Rosa became a frequenter, ordering herself green teas and much to Olga’s dismay, asking for ice cubes inside of it, which caused Olga’s stencilled brows to wrinkle every time, and to curse as Rosa prattled back out to the curb infront of the shop, staining the rim of the paper cup with her triple coated lipstick job. 

Many afternoons and nights were spent idling by, listening to Chester’s waxing off lines in between his drug fixings and double doubles, watching for the sun's brief appearances through the sky and surrounding buildings onto the slush piles collecting by the curb, as she continued waiting for the moment of eye contact from some patron for her to make her move on. 

The rich suits never looked her way, nor did the well to do fathers picking up treats for their wives and kiddies. Rosa could sniff their aftershave as they whisked by, she could feel the warmth and the tingle of her hand on their stubbly faces. Their drive and their purpose emanated from their electric eyes and the brisk breeze from the wake of their strides. She wished so bad for just one look, just one moment to look into the eyes of one of those men, who she saw, were real, real men, real flesh and blood men with smoothened back hair and cool breath. And every so often, she received that look, and when she did, she tried to hold it, she tried to lock it into her possession, to claim it as her own. Rosa wanted nothing more than to take a real man for herself, she wanted nothing more than to know that for all it was worth, for all its beautiful glory through every crease and fold and wrinkle and every dry and rough patch. 

But there was one eye she had caught once or twice, from a hulking, sweaty man who showed up in a fossilized mini van. His beady little eyes darted quickly from behind his boxy glasses as he maneuvered himself out from his van, one limb at a time. 

“Moloch whose love is endless oil and stone! Moloch whose soul is electricity and banks! Moloch whose poverty is the specter of genius! Moloch whose fate is a cloud of sexless hydrogen! Moloch whose name is the Mind!”

Chester recited as the mammoth figure approached the door to the shop. 

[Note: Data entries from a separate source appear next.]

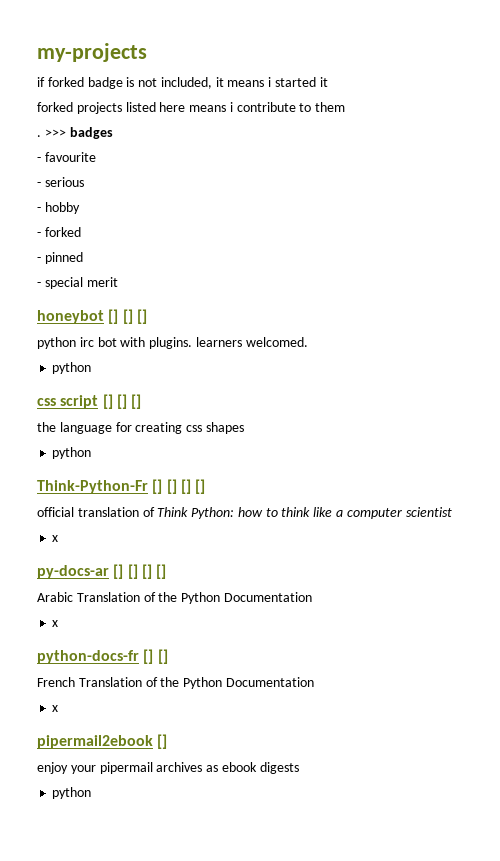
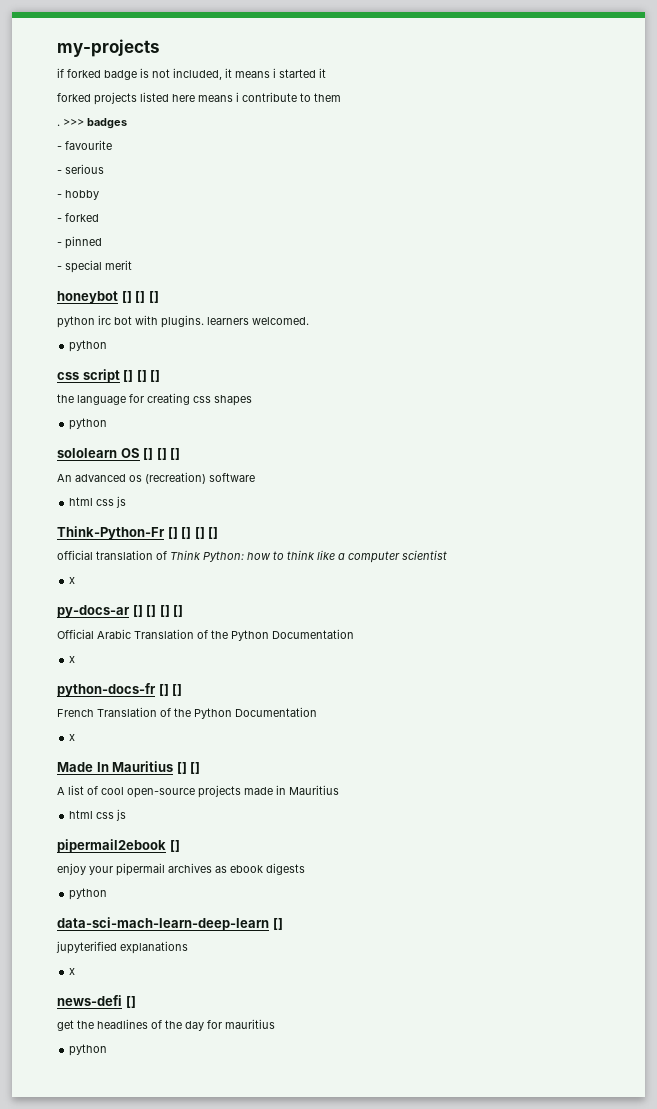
+ sololearn OS [] [] []
+ An advanced os (recreation) software
+ html css js
- Arabic Translation of the Python Documentation
+ Official Arabic Translation of the Python Documentation
+ Made In Mauritius [] []
+ A list of cool open-source projects made in Mauritius
+ html css js
+ data-sci-mach-learn-deep-learn []
+ jupyterified explanations
+ x
+ news-defi []
+ get the headlines of the day for mauritius
+ python

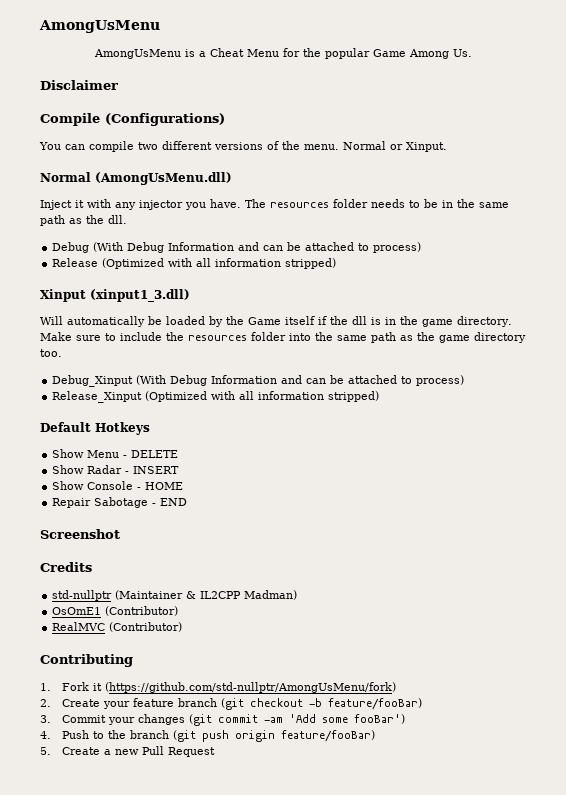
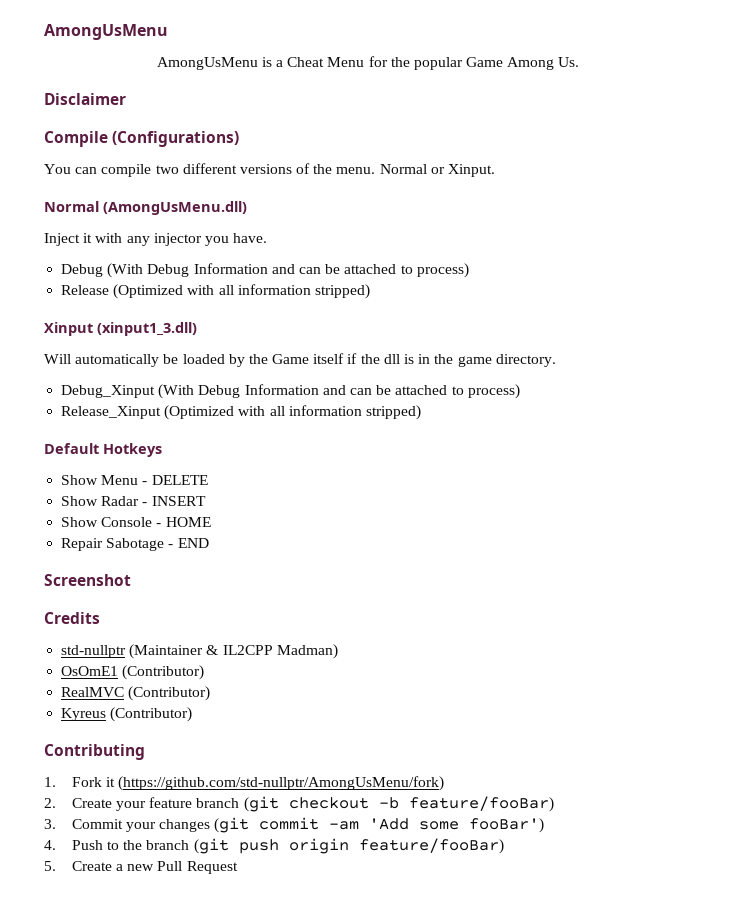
- The resources folder needs to be in the same path as the dll.
- Make sure to include the resources folder into the same path as the game directory too.
+ Kyreus (Contributor)

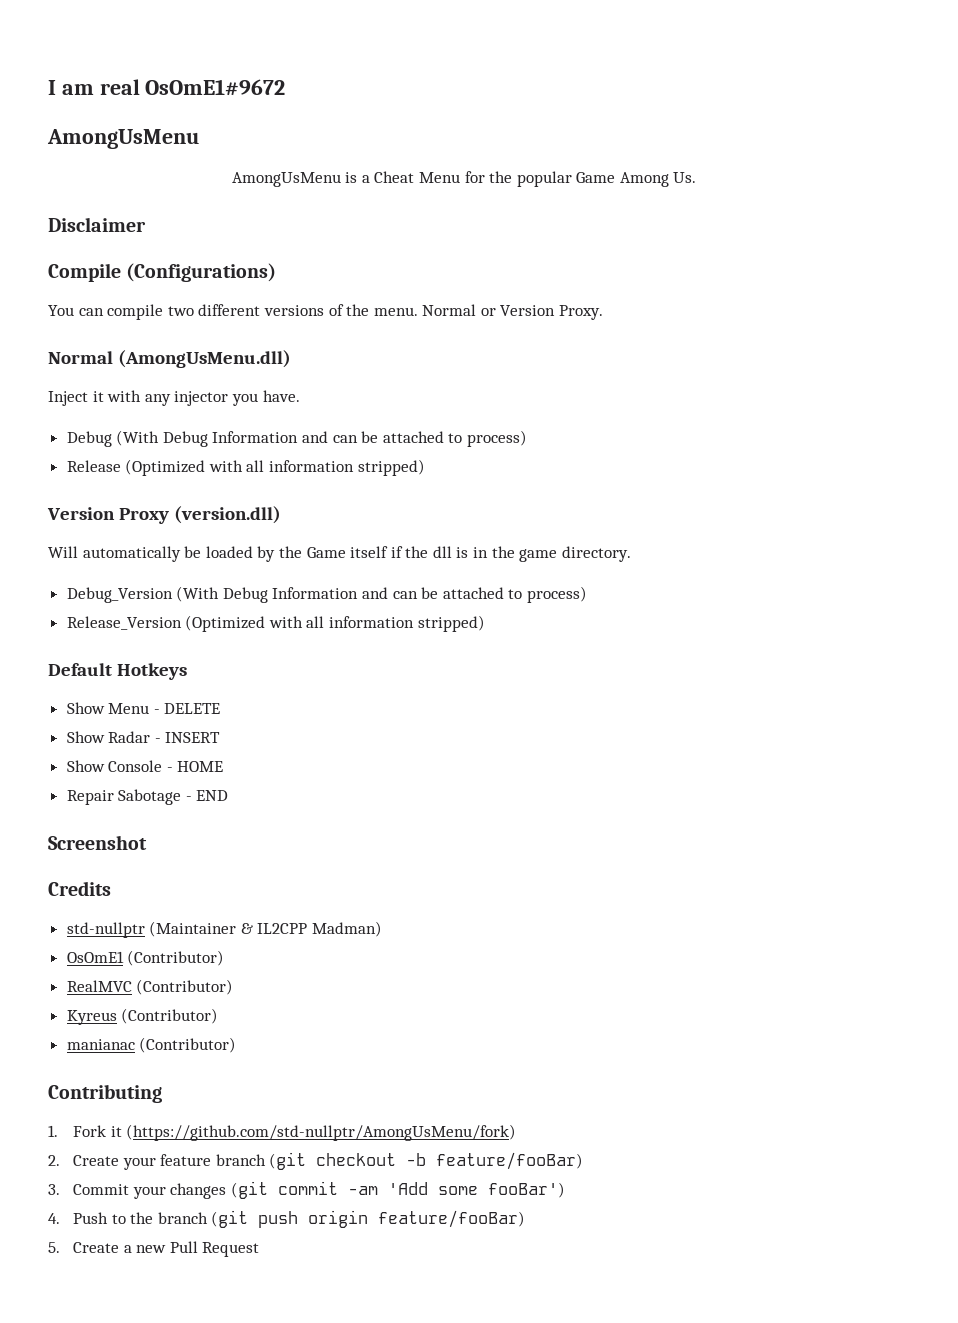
+ I am real OsOmE1#9672
- Normal or Xinput.
+ Normal or Version Proxy.
- Xinput (xinput1_3.dll)
+ Version Proxy (version.dll)
- Debug_Xinput (With Debug Information and can be attached to process)
- Release_Xinput (Optimized with all information stripped)
+ Debug_Version (With Debug Information and can be attached to process)
+ Release_Version (Optimized with all information stripped)
+ manianac (Contributor)

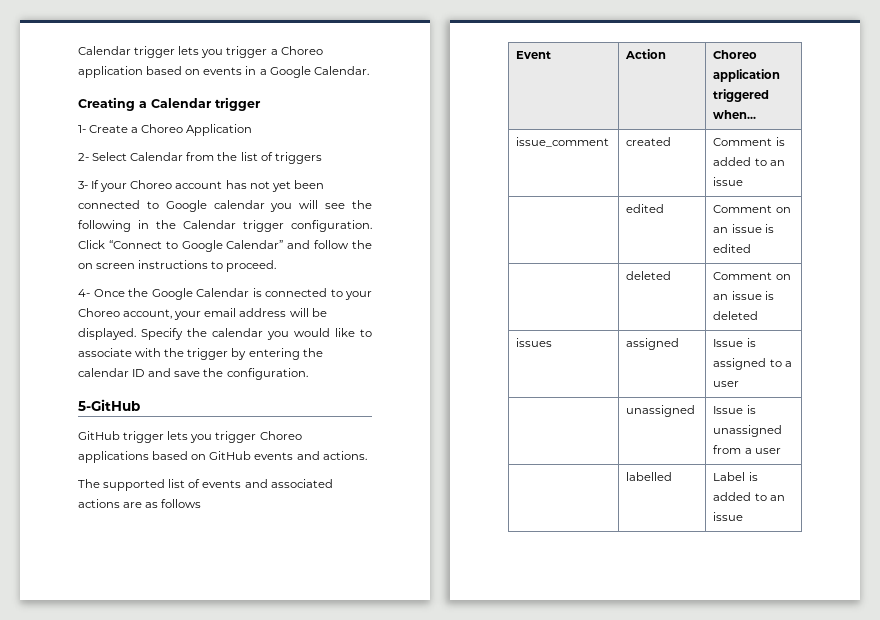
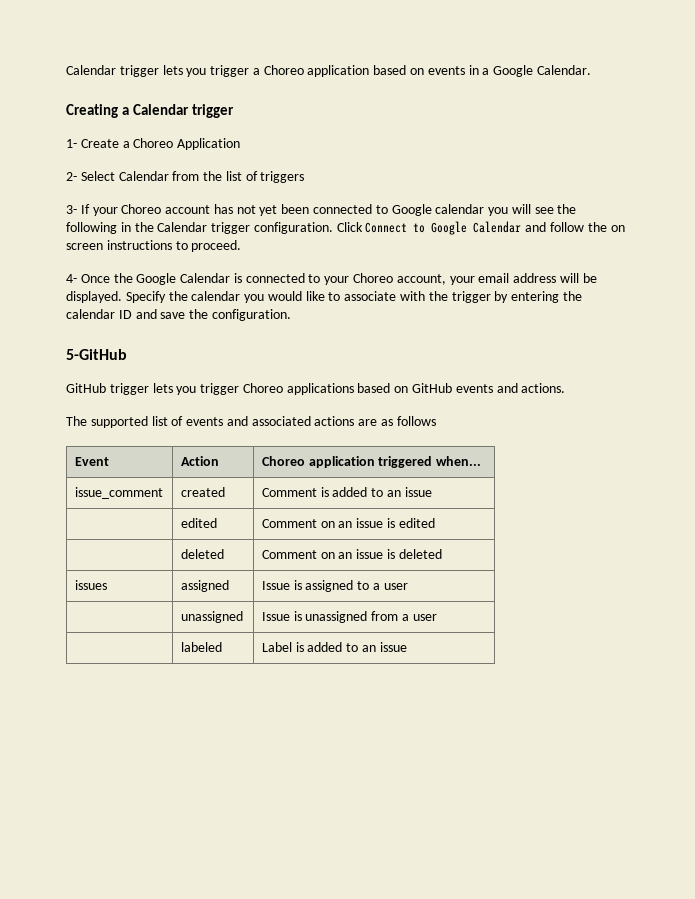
- Click “Connect to Google Calendar” and follow the on screen instructions to proceed.
+ Click Connect to Google Calendar and follow the on screen instructions to proceed.
- | labelled | Label is added to an issue
+ | labeled | Label is added to an issue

“They broke their backs lifting Moloch to Heaven!”

The man was bald beneath his toque and he wore a black bubble jacket with a buttoned up checkered shirt underneath and brown pants with brown shoes and his face was expressionless and Indiscreet aside from the redness on his cheeks from both the cool air and the hot embarrassment. he stole a quick glance towards Rosa as his thick fingers wedged the door open, and Rosa, whom had been looking the entire time at him since he had extricated himself from van, returned his fearful stare with an inviting, almost seductive look back. 

Flushed and filled with shame and a hardly yet digested sausage pizza, Dan gave his order to Olga whom unlike for any other customer, smiled as she rang him through and handed him back his change for his twenty. The smile was one of recognition for all the self loathing written across Dan’s face, and a cold type of encouragement for his self chastisement and self disgust and his gnawing affliction. The smile on Olga’s lips was so mocking, and so deeply cunning Dan had to turn away while he waited, and then still as he reached to receive his long coveted, his deeply cherished goods, before Olga walked to the backroom to share her merriment with Oleg about the disgusting Cupcake Dan, who had returned yet again.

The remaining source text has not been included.